SANDRO ANTUNES: I went from England to France on train, France to Italy on train.
My fellow traveler Sandro Antunes has been around the block, and he's seen few train systems so Spartan as Portugal's.
ANTUNES: I'm a bit surprised, especially that they didn't have Internet or anything like that. I thought it was a bit basic.
Portugal's government recognizes the problem. Several years ago, it commissioned a swanky new high-speed train, that would have cut the Lisbon-Madrid journey time by two thirds. But this year, it ran out of money and the plans have been
postponed. Spain's government had already paid $1.6 billion to lay tracks from Madrid to Portugal. Now they'll hit a dead end at the Portuguese border.
Luis Pais Antunes -- no relation to Sandro -- is a Portuguese lawyer and former member of Parliament. He says Portuguese contractors who'd been commissioned to build the new railway are taking legal action. But he says in the end...
LUIS PAIS ANTUNES: We don't have money to pay. So you have to stop.

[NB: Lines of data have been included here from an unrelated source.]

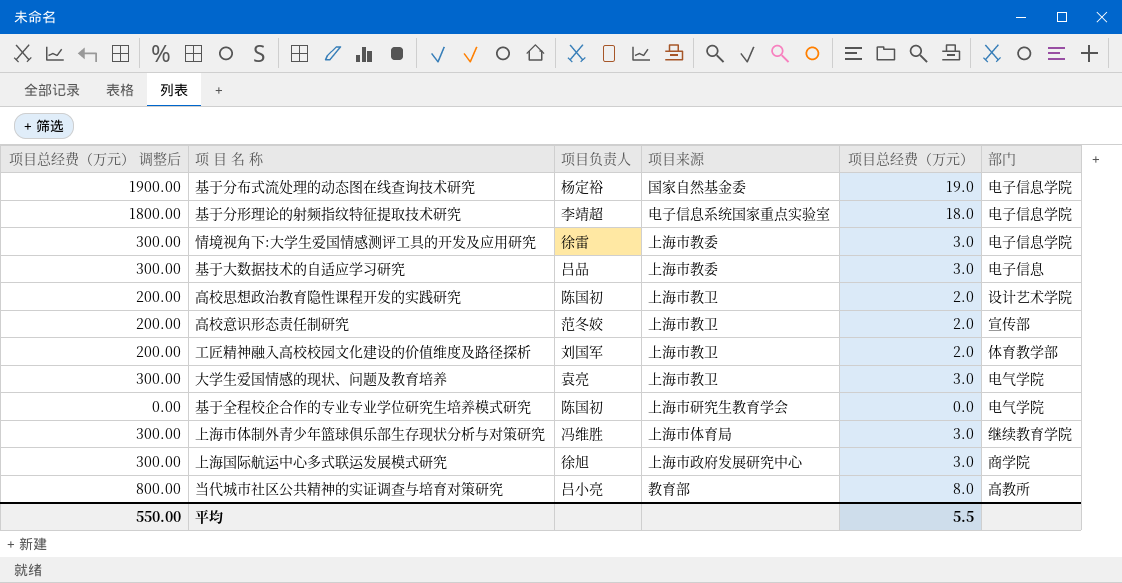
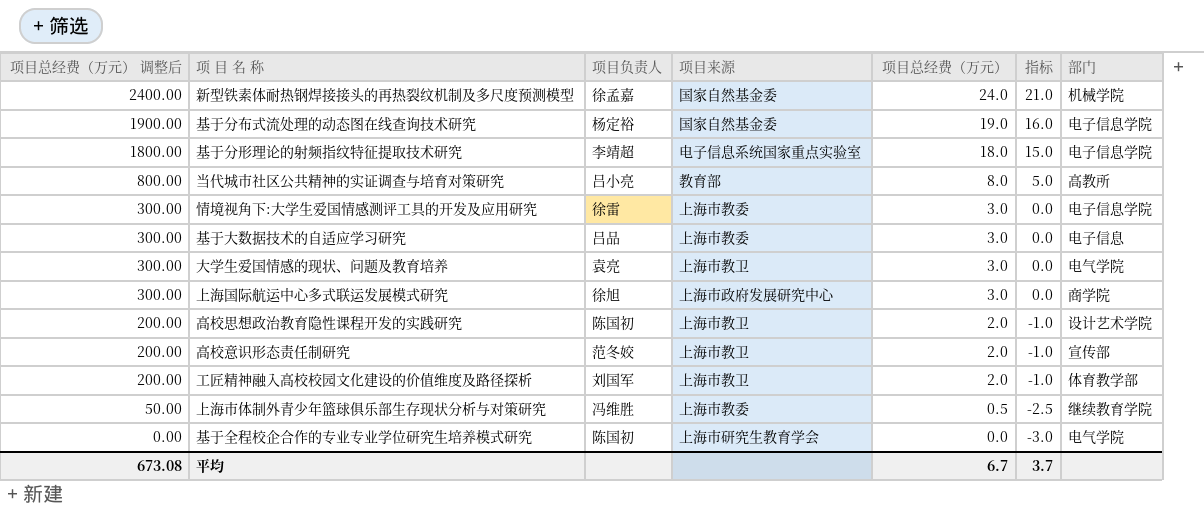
row order: none -> 项目总经费（万元） 调整后 descending
column 指标 | formula: none -> [项目总经费（万元）] - 3
row 新型铁素体耐热钢焊接接头的再热裂纹机制及多尺度预测模型: none -> 2400.00 | 徐孟嘉 | 国家自然基金委 | 24.0 | 21.0 | 机械学院
上海市体制外青少年篮球俱乐部生存现状分析与对策研究 | 项目总经费（万元） 调整后: 300.00 -> 50.00
上海市体制外青少年篮球俱乐部生存现状分析与对策研究 | 项目来源: 上海市体育局 -> 上海市教委
上海市体制外青少年篮球俱乐部生存现状分析与对策研究 | 项目总经费（万元）: 3.0 -> 0.5
平均 | 项目总经费（万元） 调整后: 550.00 -> 673.08
平均 | 项目总经费（万元）: 5.5 -> 6.7

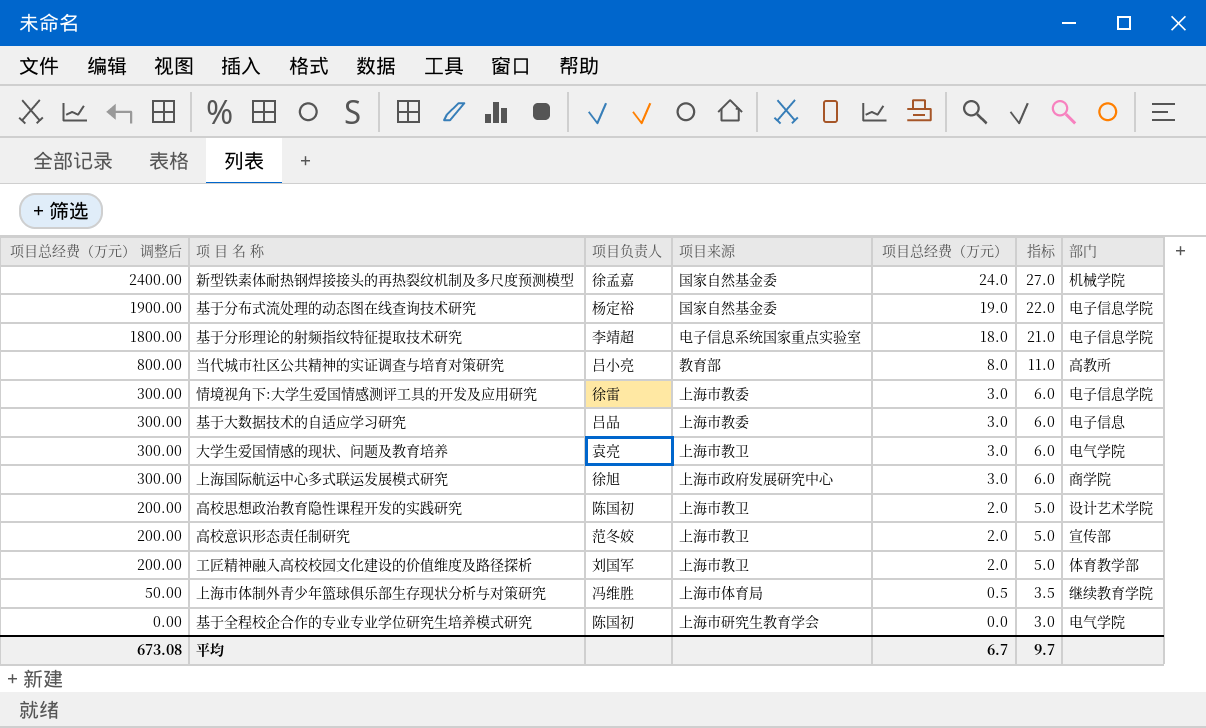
column 指标 | formula: [项目总经费（万元）] - 3 -> [项目总经费（万元）] + 3
上海市体制外青少年篮球俱乐部生存现状分析与对策研究 | 项目来源: 上海市教委 -> 上海市体育局
平均 | 指标: 3.7 -> 9.7

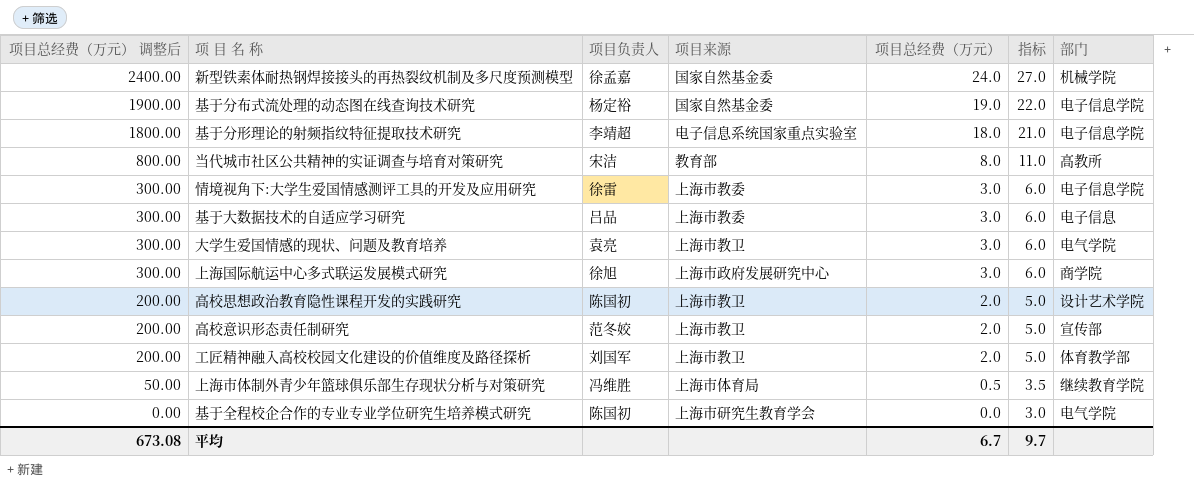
当代城市社区公共精神的实证调查与培育对策研究 | 项目负责人: 吕小亮 -> 宋洁

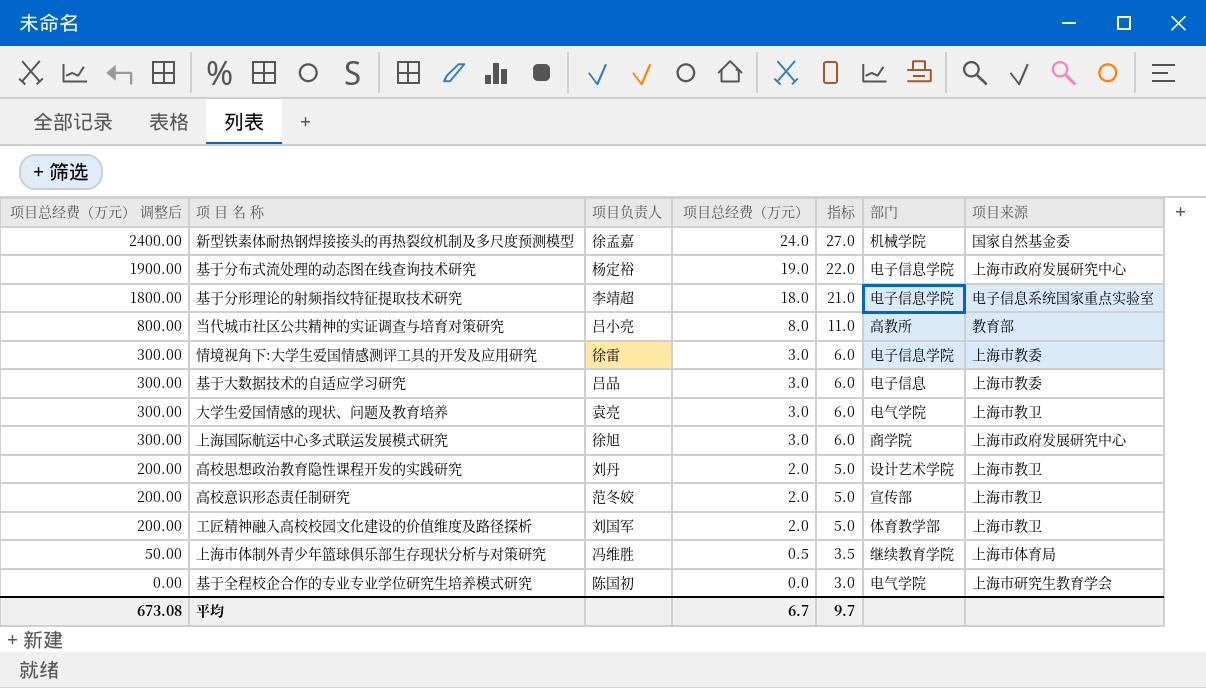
column 项目来源 | position: 4 -> 7
基于分布式流处理的动态图在线查询技术研究 | 项目来源: 国家自然基金委 -> 上海市政府发展研究中心
当代城市社区公共精神的实证调查与培育对策研究 | 项目负责人: 宋洁 -> 吕小亮
高校思想政治教育隐性课程开发的实践研究 | 项目负责人: 陈国初 -> 刘丹

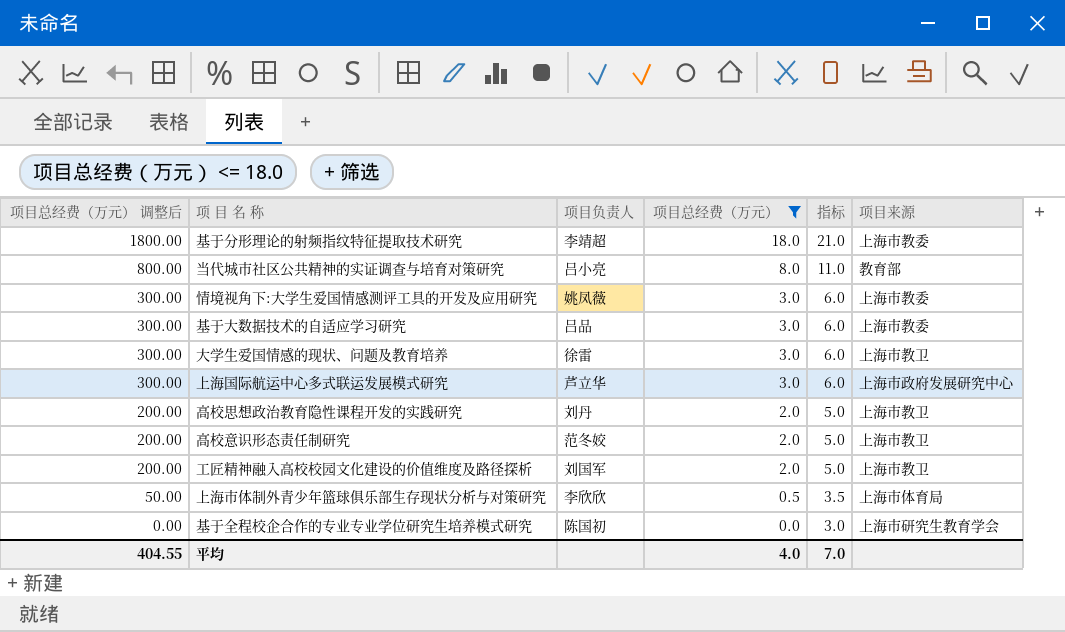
filter: none -> 项目总经费（万元） <= 18.0
column 部门 | position: 6 -> none
基于分形理论的射频指纹特征提取技术研究 | 项目来源: 电子信息系统国家重点实验室 -> 上海市教委
情境视角下:大学生爱国情感测评工具的开发及应用研究 | 项目负责人: 徐雷 -> 姚凤薇
大学生爱国情感的现状、问题及教育培养 | 项目负责人: 袁亮 -> 徐雷
上海国际航运中心多式联运发展模式研究 | 项目负责人: 徐旭 -> 芦立华
上海市体制外青少年篮球俱乐部生存现状分析与对策研究 | 项目负责人: 冯维胜 -> 李欣欣
平均 | 项目总经费（万元） 调整后: 673.08 -> 404.55
平均 | 项目总经费（万元）: 6.7 -> 4.0
平均 | 指标: 9.7 -> 7.0

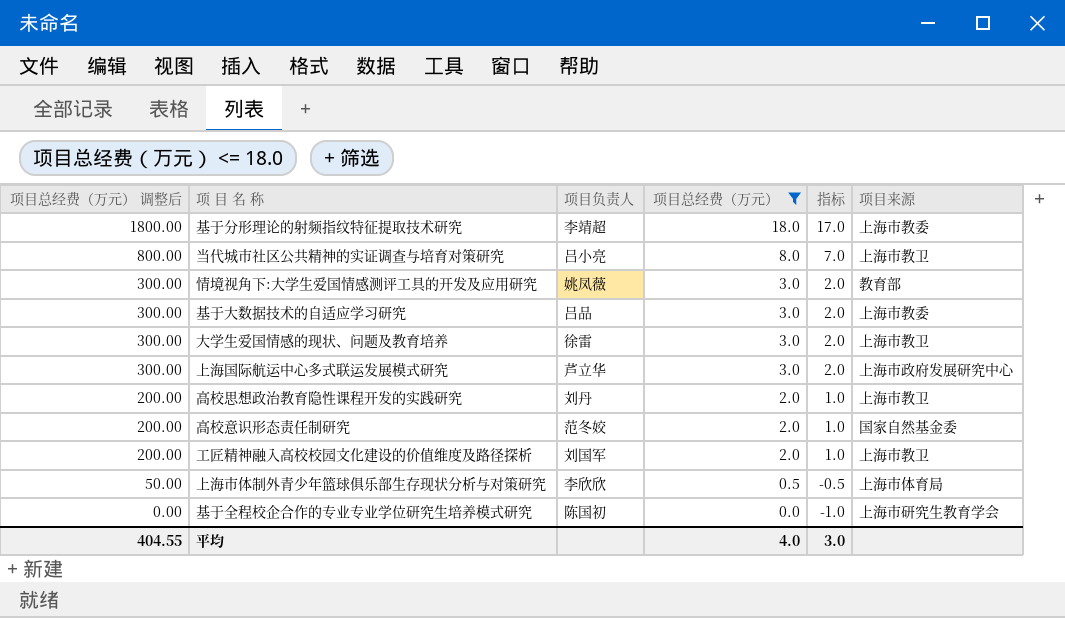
column 指标 | formula: [项目总经费（万元）] + 3 -> [项目总经费（万元）] - 1
当代城市社区公共精神的实证调查与培育对策研究 | 项目来源: 教育部 -> 上海市教卫
情境视角下:大学生爱国情感测评工具的开发及应用研究 | 项目来源: 上海市教委 -> 教育部
高校意识形态责任制研究 | 项目来源: 上海市教卫 -> 国家自然基金委
平均 | 指标: 7.0 -> 3.0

And the high-speed train is just one of several projects being axed. Another is a new airport for Lisbon. Then there are huge cuts to public sector salaries and benefits. Yet Antunes says the cuts haven't produced the months of angry protests seen in neighboring Spain.
ANTUNES: Contrary to the Spanish, who tend to be more reactive and more noisy, the Portuguese tend to swallow.
Bleary-eyed, we finally pull into Lisbon, overlooking the river where Vasco de Gama set off to explore the world. These days, it's home to sad, empty cafes and a few bored-looking seagulls.
Martim Manoel wipes down tables at one of the cafes in Lisbon's port. He used to be a farmer in Portugal's poorest province, Alentejo. But he says you can't make a living off the land any more. These days, with Portugal's dismal economy, he says that's just one of the things people here have to accept.
MARTIM MANOEL: We're pessimists by nature. That's why we have fado, our type of music. Do you know it?
Fado is Portugal's melancholy folk music, first sung by widows mourning men lost at sea as they explored distant lands. It's what's playing along the cobblestone streets now, as I make my way back to the train station for the long trip home to Madrid.
In Lisbon, I'm Lauren Frayer for Marketplace.